▶ _WORK INSTRUCTION_:
For every line in the data below that contains "stroke", copy the line.

(Dataset excerpts)
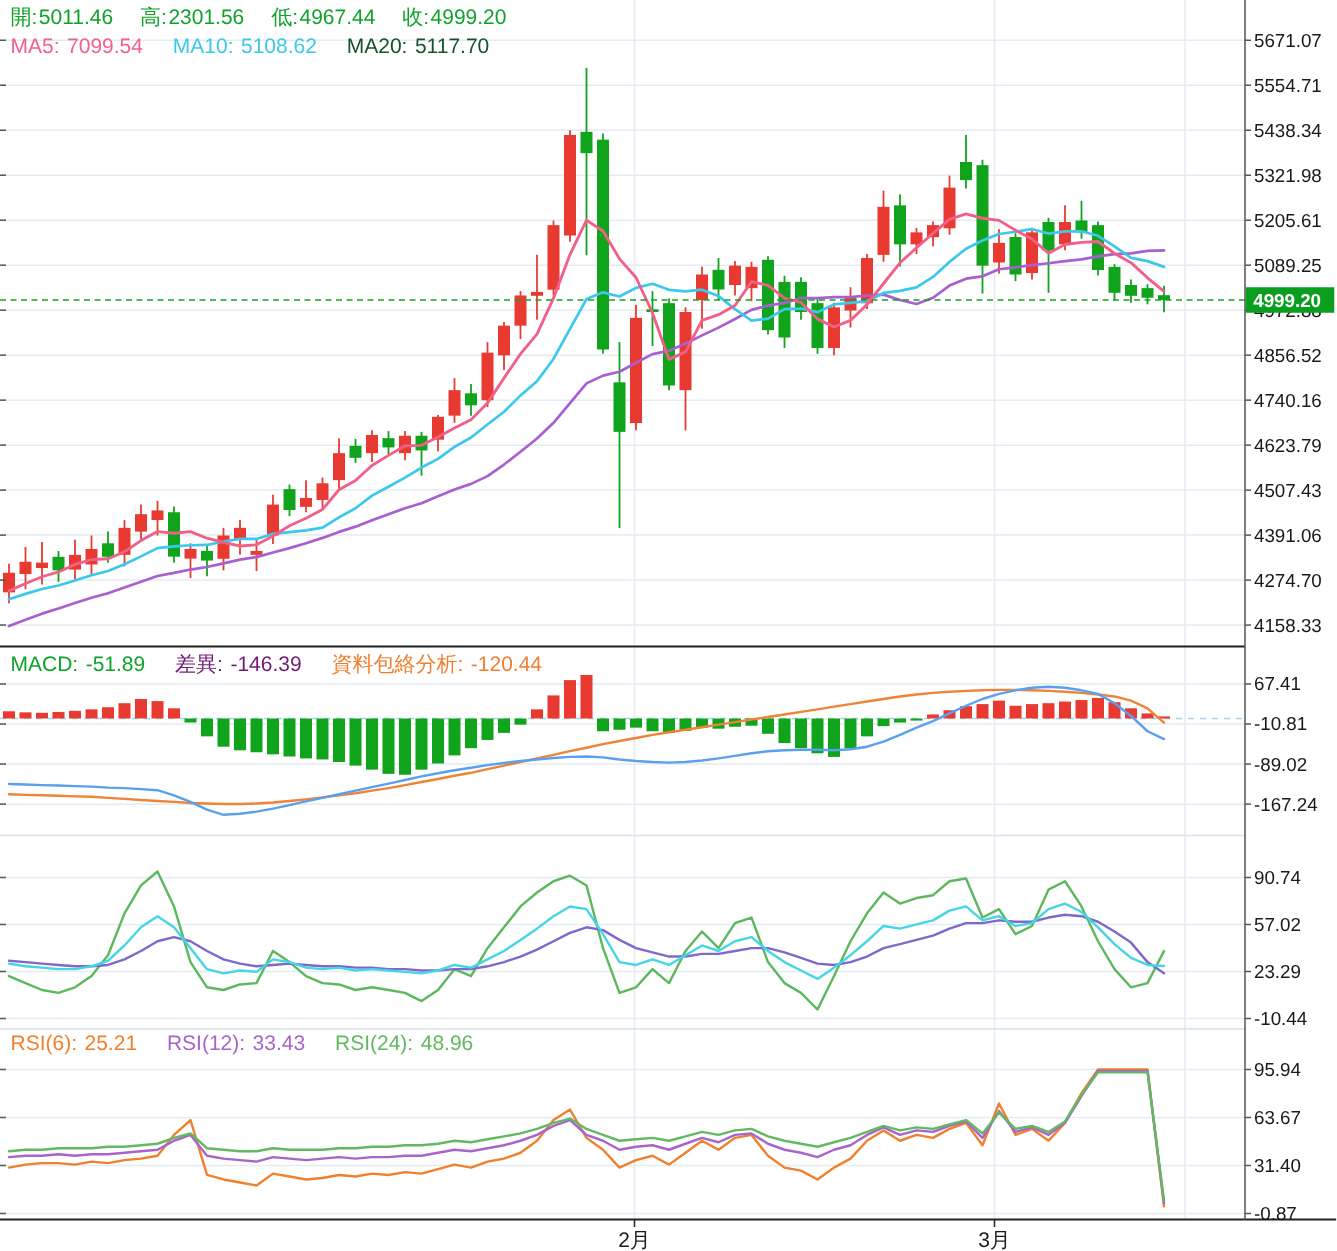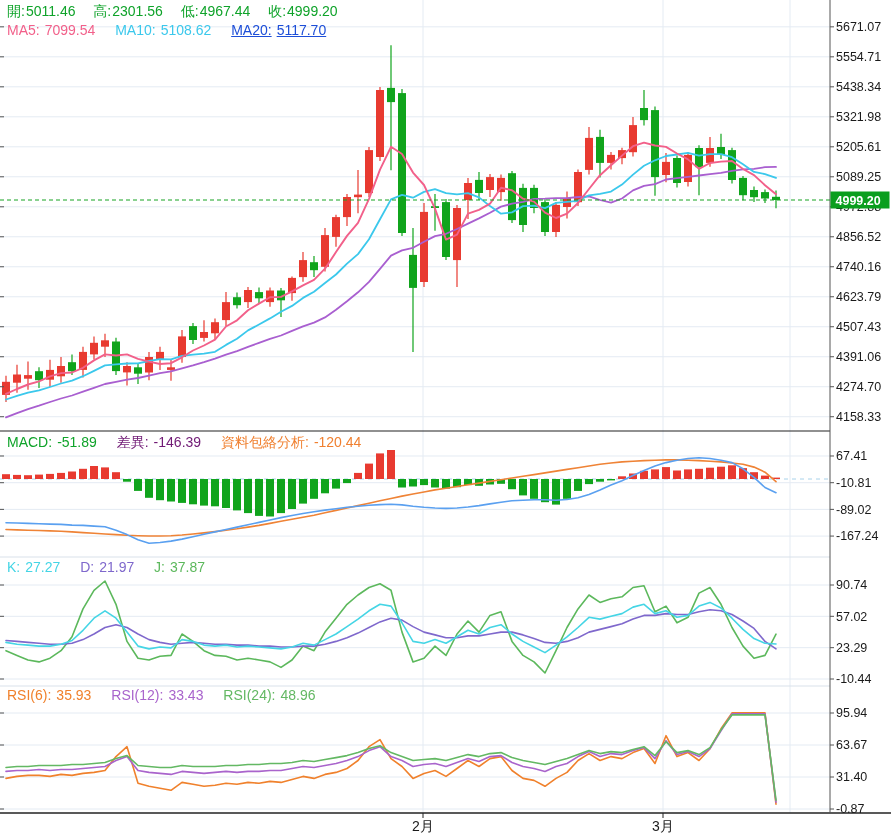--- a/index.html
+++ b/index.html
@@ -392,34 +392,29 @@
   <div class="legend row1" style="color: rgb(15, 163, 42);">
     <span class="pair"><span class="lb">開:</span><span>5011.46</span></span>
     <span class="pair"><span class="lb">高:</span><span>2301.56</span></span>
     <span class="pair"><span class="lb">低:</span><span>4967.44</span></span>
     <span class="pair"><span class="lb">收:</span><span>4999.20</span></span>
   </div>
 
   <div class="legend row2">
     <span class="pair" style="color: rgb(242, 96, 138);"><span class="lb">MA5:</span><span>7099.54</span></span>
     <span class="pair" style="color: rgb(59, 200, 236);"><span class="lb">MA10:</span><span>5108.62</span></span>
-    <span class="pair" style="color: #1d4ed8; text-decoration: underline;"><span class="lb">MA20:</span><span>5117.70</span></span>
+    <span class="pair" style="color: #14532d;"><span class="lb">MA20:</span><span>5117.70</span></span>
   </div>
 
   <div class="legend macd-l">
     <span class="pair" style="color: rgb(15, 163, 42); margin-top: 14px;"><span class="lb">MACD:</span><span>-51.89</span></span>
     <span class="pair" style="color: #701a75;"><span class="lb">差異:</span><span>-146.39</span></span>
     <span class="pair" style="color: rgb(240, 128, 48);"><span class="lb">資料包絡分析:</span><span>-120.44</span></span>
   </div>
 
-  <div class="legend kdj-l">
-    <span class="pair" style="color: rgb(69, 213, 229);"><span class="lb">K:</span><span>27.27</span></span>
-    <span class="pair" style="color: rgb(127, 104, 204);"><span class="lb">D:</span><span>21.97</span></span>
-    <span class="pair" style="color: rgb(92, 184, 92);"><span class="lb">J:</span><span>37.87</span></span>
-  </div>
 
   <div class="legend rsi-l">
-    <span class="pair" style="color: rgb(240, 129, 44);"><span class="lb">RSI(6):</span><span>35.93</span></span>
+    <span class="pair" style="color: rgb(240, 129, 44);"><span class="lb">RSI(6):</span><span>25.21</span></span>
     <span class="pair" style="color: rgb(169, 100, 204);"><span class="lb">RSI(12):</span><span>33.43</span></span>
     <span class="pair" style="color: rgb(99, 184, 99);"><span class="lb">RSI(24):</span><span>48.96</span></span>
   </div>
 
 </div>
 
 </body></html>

==

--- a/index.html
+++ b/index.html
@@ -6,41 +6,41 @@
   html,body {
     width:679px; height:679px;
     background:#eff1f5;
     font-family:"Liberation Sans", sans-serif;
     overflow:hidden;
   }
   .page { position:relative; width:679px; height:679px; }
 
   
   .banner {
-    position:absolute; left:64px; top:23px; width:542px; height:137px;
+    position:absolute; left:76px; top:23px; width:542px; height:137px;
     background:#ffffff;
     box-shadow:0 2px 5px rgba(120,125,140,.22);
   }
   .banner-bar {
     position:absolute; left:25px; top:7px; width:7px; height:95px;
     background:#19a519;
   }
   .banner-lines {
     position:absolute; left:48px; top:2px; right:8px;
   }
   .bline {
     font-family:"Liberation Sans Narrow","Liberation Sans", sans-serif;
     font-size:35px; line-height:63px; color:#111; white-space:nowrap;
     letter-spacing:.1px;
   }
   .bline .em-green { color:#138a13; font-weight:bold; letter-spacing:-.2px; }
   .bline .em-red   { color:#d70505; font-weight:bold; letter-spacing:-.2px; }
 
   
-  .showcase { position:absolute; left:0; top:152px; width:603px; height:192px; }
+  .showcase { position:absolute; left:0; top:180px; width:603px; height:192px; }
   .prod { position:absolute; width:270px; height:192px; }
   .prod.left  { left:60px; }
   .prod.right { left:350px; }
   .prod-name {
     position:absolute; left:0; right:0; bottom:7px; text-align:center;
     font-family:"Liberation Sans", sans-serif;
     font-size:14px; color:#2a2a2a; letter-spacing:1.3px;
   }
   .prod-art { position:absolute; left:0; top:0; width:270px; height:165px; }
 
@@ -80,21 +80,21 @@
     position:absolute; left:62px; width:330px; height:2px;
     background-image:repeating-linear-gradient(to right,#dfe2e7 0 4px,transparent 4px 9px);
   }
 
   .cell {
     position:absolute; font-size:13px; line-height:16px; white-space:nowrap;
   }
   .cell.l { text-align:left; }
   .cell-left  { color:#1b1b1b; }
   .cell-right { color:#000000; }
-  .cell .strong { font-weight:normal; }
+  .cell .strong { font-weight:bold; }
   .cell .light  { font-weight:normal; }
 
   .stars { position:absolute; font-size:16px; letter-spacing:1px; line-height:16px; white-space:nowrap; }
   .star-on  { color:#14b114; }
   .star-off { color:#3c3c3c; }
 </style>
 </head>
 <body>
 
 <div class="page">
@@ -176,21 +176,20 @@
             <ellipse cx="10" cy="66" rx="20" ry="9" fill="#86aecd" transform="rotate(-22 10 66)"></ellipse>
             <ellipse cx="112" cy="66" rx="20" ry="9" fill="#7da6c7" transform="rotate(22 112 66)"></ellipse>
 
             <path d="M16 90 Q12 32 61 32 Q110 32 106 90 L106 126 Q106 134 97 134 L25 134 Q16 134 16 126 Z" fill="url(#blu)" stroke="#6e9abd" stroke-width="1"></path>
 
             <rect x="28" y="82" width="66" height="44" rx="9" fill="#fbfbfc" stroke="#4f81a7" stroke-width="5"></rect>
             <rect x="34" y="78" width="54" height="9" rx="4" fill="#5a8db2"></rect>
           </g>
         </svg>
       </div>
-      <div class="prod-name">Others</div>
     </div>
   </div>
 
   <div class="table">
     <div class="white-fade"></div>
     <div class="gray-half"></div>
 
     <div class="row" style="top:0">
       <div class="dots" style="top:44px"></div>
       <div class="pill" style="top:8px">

* * *

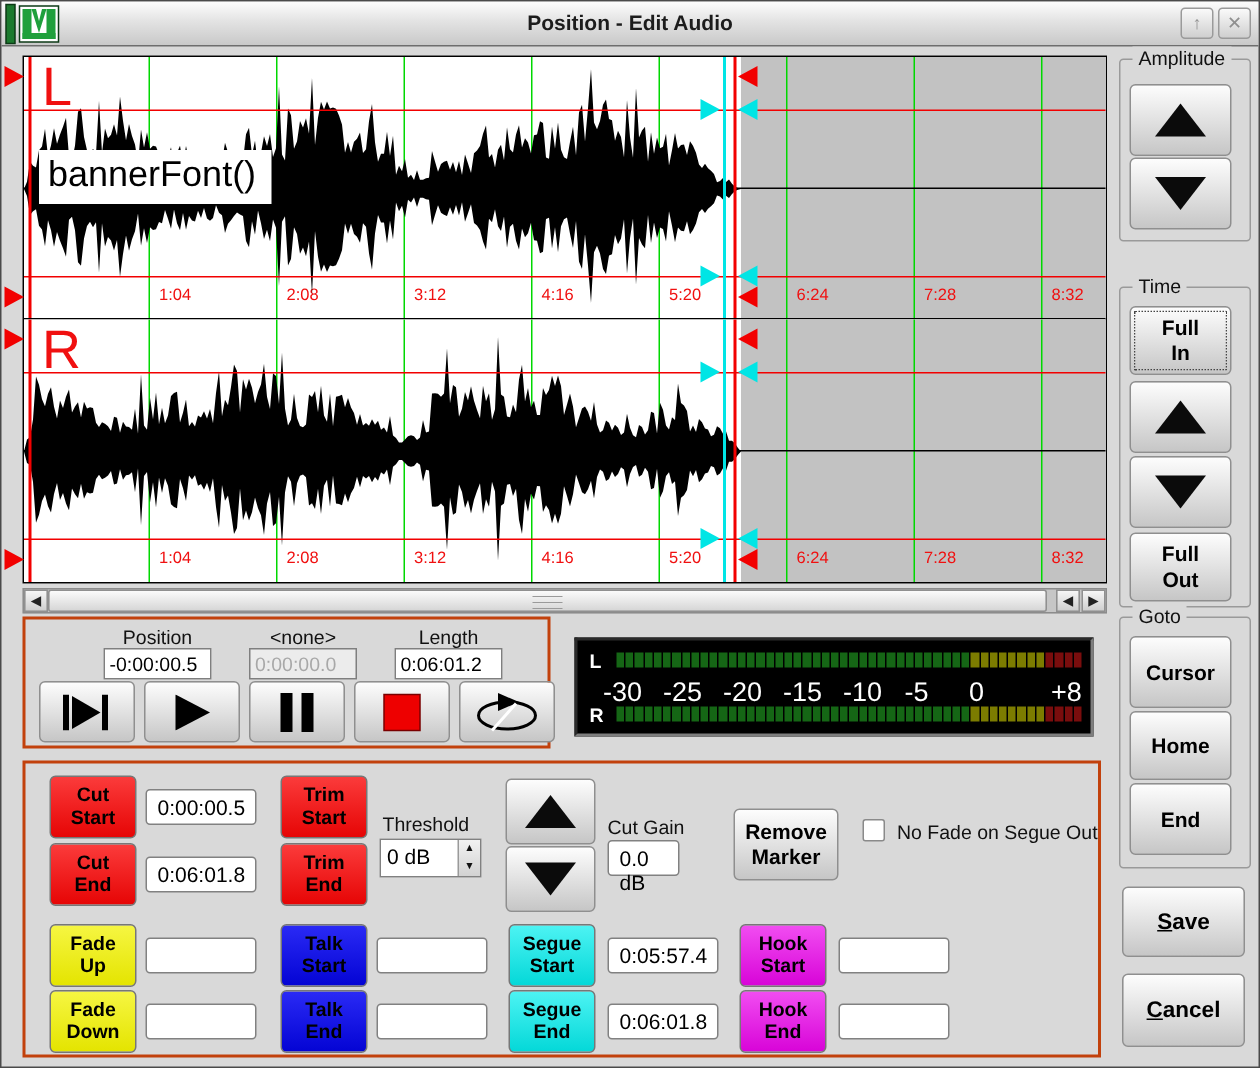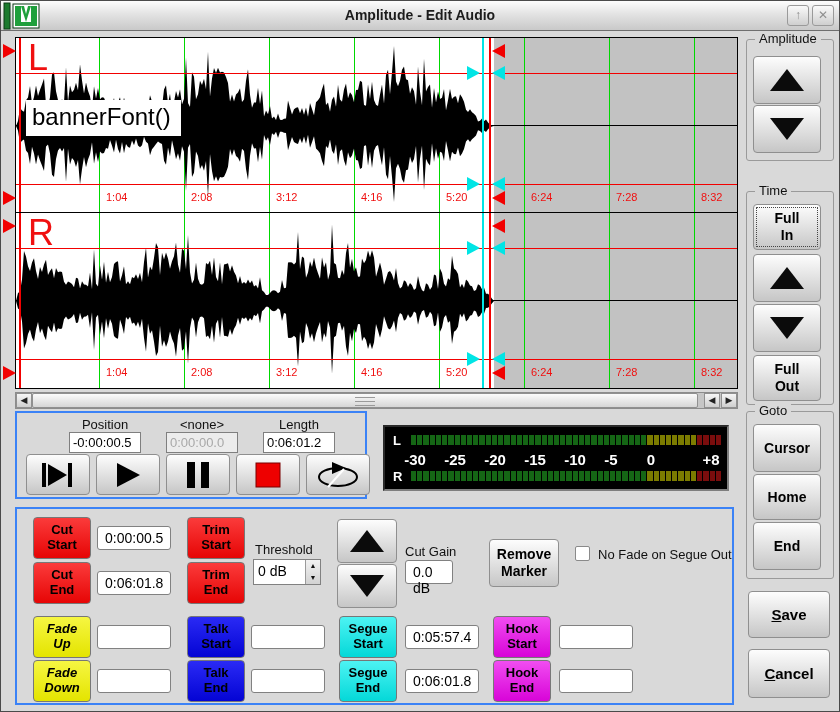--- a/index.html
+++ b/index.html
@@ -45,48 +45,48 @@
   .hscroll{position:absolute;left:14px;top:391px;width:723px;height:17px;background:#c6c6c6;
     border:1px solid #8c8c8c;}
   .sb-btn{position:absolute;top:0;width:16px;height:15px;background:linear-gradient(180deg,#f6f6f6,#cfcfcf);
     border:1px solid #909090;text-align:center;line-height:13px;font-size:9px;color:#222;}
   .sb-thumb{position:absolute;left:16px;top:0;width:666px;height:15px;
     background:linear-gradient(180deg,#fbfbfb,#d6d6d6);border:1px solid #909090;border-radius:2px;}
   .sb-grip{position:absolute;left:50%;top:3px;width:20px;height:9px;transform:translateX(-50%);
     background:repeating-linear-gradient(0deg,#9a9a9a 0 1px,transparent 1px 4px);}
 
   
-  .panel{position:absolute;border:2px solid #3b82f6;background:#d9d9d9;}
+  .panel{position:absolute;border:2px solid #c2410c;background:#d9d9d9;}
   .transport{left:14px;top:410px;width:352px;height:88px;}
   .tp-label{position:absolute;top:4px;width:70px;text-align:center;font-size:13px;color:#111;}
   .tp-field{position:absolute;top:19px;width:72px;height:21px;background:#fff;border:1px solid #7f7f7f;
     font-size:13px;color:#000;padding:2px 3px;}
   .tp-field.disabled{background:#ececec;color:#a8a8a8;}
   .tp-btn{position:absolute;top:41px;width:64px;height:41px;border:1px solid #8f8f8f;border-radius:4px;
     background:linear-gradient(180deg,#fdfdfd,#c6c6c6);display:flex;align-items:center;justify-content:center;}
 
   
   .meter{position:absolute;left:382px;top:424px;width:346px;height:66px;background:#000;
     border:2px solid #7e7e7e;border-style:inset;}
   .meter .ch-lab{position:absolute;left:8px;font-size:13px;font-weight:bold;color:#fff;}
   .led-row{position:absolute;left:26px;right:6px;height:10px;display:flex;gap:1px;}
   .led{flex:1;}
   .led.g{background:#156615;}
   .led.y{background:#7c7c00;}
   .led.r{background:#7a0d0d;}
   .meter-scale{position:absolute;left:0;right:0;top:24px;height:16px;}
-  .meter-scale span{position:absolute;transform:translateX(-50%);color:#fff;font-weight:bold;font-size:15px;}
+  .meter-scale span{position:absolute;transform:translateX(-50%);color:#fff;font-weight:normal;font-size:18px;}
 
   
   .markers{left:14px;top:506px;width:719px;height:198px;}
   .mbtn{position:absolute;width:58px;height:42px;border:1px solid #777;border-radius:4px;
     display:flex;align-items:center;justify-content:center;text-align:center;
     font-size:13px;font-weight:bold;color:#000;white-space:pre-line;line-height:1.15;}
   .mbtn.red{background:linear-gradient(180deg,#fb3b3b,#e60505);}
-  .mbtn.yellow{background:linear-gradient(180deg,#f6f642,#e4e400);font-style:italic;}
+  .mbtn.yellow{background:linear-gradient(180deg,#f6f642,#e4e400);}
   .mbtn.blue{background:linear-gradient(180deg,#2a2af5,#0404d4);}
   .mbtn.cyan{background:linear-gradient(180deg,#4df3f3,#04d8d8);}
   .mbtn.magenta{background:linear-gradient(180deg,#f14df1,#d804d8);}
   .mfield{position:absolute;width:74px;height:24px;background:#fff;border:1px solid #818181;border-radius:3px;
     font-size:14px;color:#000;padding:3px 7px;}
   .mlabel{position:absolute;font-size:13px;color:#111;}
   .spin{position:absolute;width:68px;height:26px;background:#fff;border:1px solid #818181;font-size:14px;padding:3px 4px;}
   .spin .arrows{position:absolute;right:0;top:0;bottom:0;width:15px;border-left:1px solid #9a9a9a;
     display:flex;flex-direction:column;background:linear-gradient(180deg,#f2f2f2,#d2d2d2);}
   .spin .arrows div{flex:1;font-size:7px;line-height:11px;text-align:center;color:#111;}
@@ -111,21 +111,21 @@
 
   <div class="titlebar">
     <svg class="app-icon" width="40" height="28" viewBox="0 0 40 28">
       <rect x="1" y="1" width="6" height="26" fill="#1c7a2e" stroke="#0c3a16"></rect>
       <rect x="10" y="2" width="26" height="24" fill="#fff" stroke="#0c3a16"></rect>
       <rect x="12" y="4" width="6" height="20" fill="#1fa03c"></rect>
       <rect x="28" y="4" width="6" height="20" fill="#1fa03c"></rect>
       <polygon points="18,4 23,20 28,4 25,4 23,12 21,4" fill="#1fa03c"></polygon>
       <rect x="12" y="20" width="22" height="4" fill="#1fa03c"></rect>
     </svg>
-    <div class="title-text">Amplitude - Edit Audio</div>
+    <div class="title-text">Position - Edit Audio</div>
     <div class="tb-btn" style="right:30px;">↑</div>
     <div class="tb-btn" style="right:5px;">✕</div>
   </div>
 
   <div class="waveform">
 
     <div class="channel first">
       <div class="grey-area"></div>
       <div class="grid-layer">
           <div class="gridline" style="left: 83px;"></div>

▶ _YOUR RESPONSE_:
             <path d="M16 90 Q12 32 61 32 Q110 32 106 90 L106 126 Q106 134 97 134 L25 134 Q16 134 16 126 Z" fill="url(#blu)" stroke="#6e9abd" stroke-width="1"></path>
             <rect x="28" y="82" width="66" height="44" rx="9" fill="#fbfbfc" stroke="#4f81a7" stroke-width="5"></rect>
       <rect x="1" y="1" width="6" height="26" fill="#1c7a2e" stroke="#0c3a16"></rect>
       <rect x="10" y="2" width="26" height="24" fill="#fff" stroke="#0c3a16"></rect>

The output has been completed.